Division of Gastroenterology, Hepatology, and Nutrition, Cincinnati Children's Hospital Medical Center, University of Cincinnati, Cincinnati, OH 45229, USA.
J Pediatr Gastroenterol Nutr. 2013 Jul;57(1):124-30. doi: 10.1097/MPG.0b013e318291fec5.
The aim of the present study was to determine whether bone mineral content (BMC) and density (BMD) of infants and children with parenteral nutrition (PN)-dependent intestinal failure (IF) is lower than healthy controls, and investigate potential causes of lower BMC and BMD.
We performed a cross-sectional study comparing infants and children with PN-dependent IF with duos of age-, sex-, and race-matched controls. Lumbar spine BMC and BMD were measured by dual-energy x-ray absorptiometry, and serum cytokines, aluminum, insulin-like growth factor-1 (IGF-1), IGF-binding protein 3 (IGF-BP3), parathyroid hormone, 25-hydroxy vitamin D, and 1,25-dihydroxy vitamin D were measured. Generalized estimating equation models accounting for matching were used for comparisons.

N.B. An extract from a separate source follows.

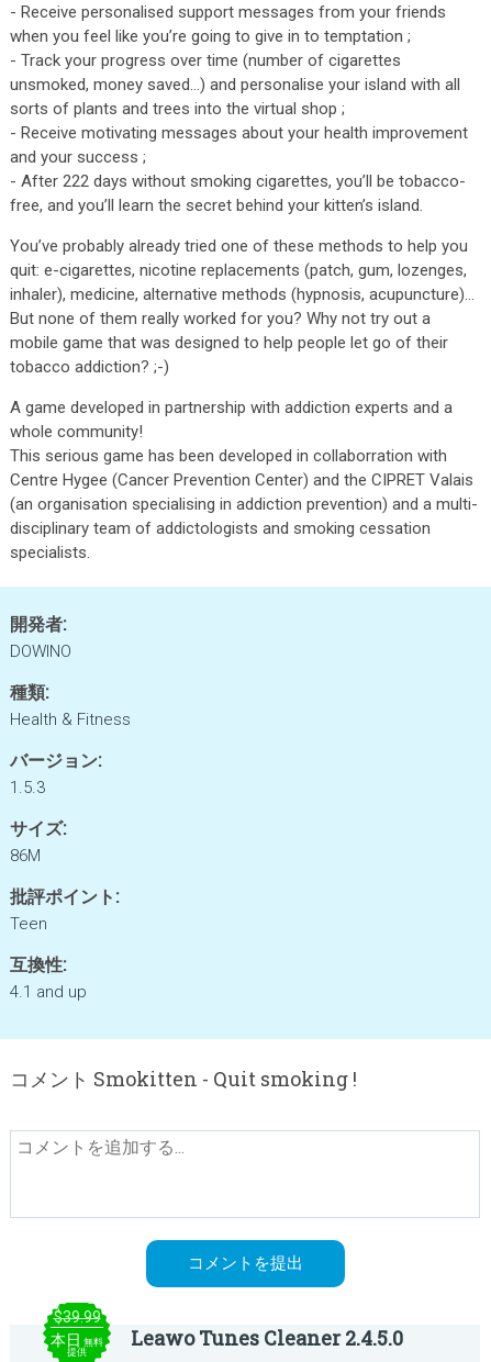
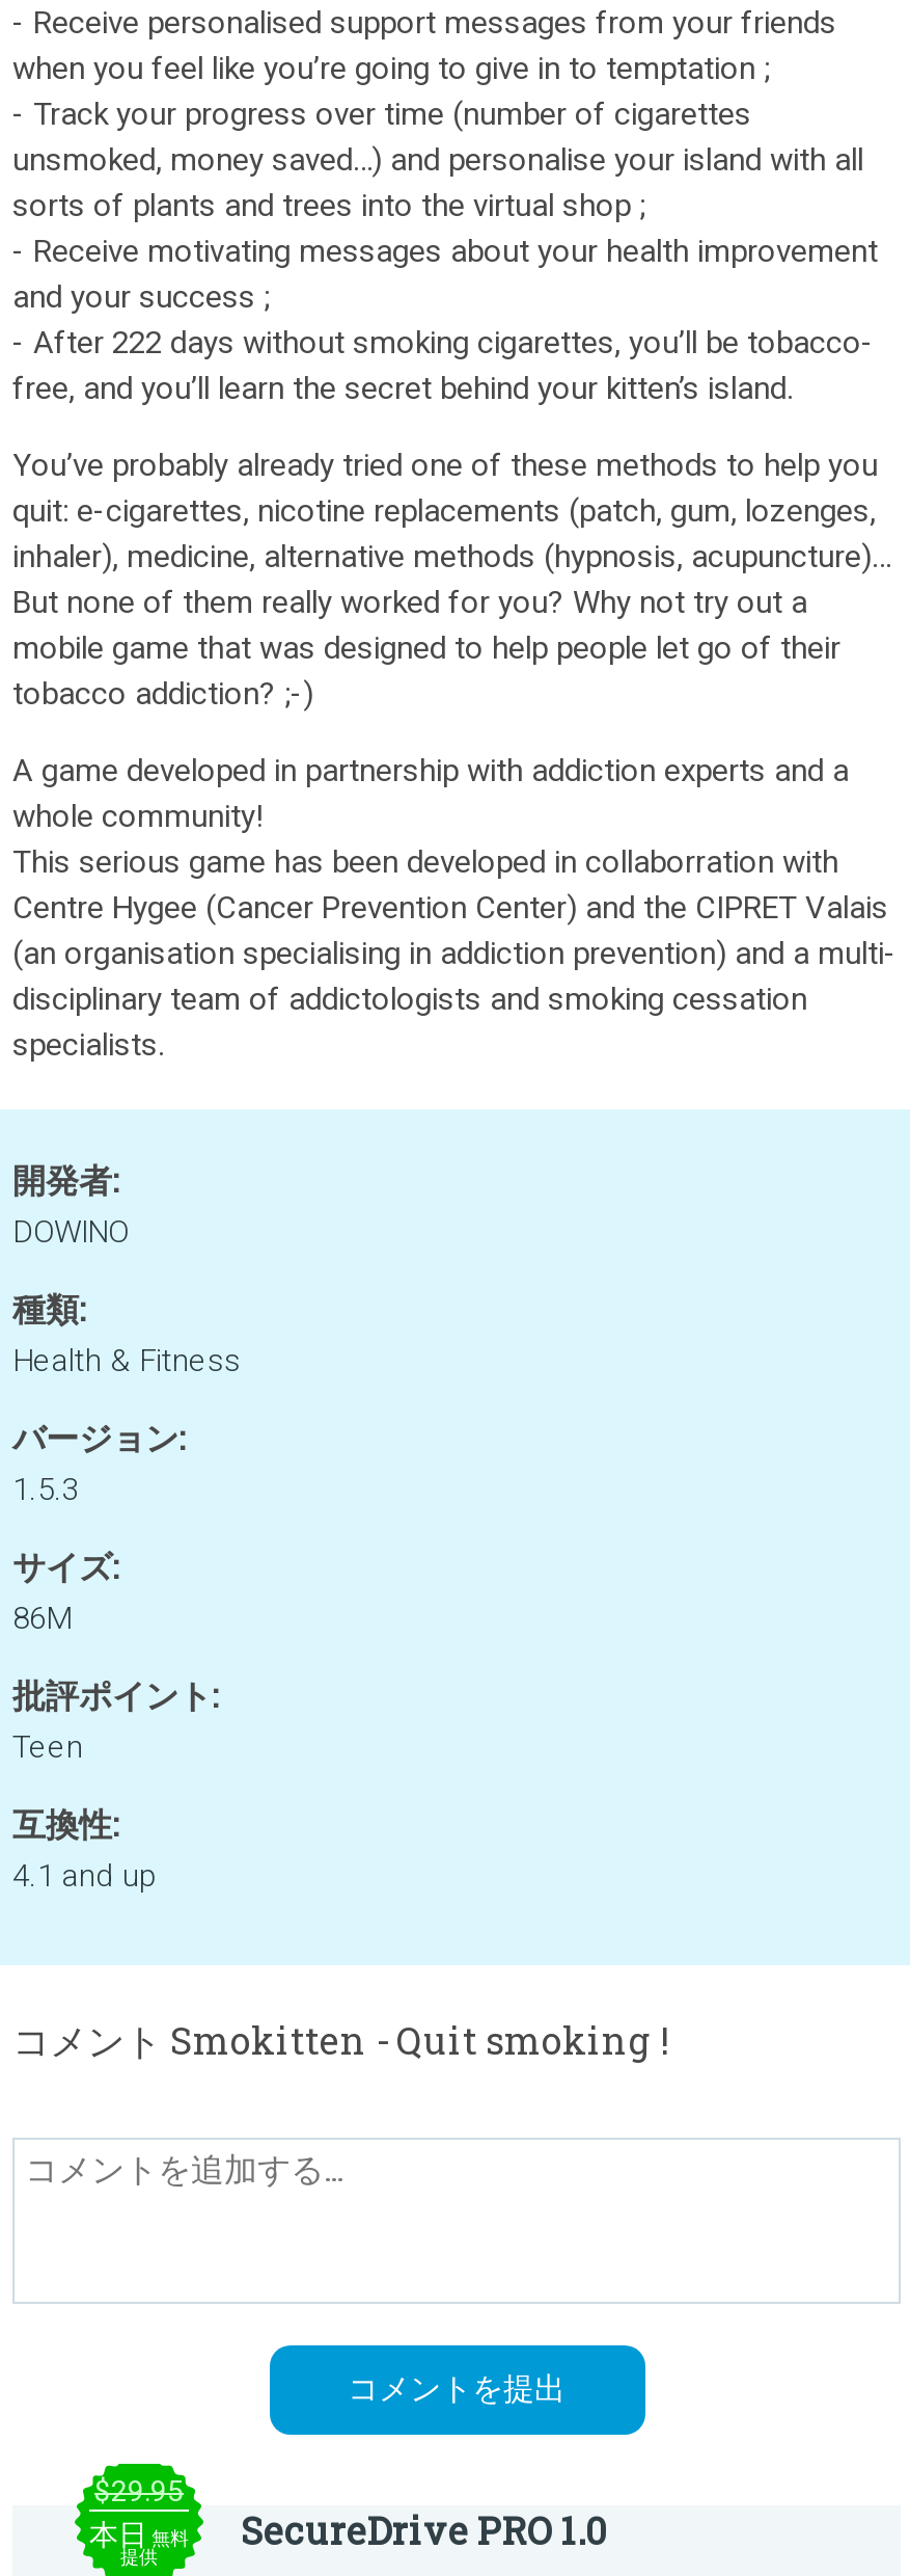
[53,1308,101,1326] $39.99 -> [94,2474,184,2507] $29.95
[131,1325,403,1351] Leawo Tunes Cleaner 2.4.5.0 -> [241,2505,606,2555] SecureDrive PRO 1.0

BMC was 15% and BMD was 12% lower in IF participants than in controls (P ≤ 0.004). Group differences were attenuated to 3% and 7% and were not statistically significant (P = 0.40 and P = 0.07) when adjusted for length and weight; length- and weight-for-age were lower in IF than in control participants (12.5% vs 63%; 29.5% vs 54%, P ≤ 0.03). IF participants had higher serum aluminum (23 vs 7 μg/L, P < 0.0001), IGF-1 (97 vs 64 ng/mL, P = 0.04), and 25-hydroxy vitamin D concentrations (40 vs 30 ng/mL, P = 0.0005), and lower IGF-BP3 (1418 vs 1812 ng/mL, P < 0.0001) and parathyroid hormone concentrations (51 vs 98 pg/mL, P = 0.0002) than controls. There was no difference in serum cytokine concentrations (P ≥ 0.09).
Growth retardation is a significant problem for patients with PN-dependent IF. Additional investigation is needed to elucidate the cause and its effect on bone mass and density, especially the role of IGF-1 resistance and aluminum toxicity.
本研究旨在确定接受肠外营养(PN)支持的肠道衰竭(IF)患儿的骨矿物质含量(BMC)和密度(BMD)是否低于健康对照,并探讨 BMC 和 BMD 降低的潜在原因。
我们进行了一项横断面研究,比较了接受 PN 支持的 IF 患儿与年龄、性别和种族相匹配的对照组。通过双能 X 射线吸收法测量腰椎 BMC 和 BMD,并测量血清细胞因子、铝、胰岛素样生长因子-1(IGF-1)、胰岛素样生长因子结合蛋白 3(IGF-BP3)、甲状旁腺激素、25-羟维生素 D 和 1,25-二羟维生素 D。采用考虑匹配的广义估计方程模型进行比较。
IF 组的 BMC 比对照组低 15%,BMD 低 12%(P ≤ 0.004)。当按身高和体重调整时,组间差异缩小至 3%和 7%,且无统计学意义(P = 0.40 和 P = 0.07);IF 组的身高和体重-年龄均低于对照组(12.5%比 63%;29.5%比 54%,P ≤ 0.03)。IF 组的血清铝(23 比 7 μg/L,P < 0.0001)、IGF-1(97 比 64 ng/mL,P = 0.04)和 25-羟维生素 D 浓度(40 比 30 ng/mL,P = 0.0005)较高,而 IGF-BP3(1418 比 1812 ng/mL,P < 0.0001)和甲状旁腺激素浓度(51 比 98 pg/mL,P = 0.0002)较低。血清细胞因子浓度无差异(P ≥ 0.09)。
生长迟缓是接受 PN 支持的 IF 患者的一个严重问题。需要进一步研究阐明其病因及其对骨量和密度的影响,尤其是 IGF-1 抵抗和铝毒性的作用。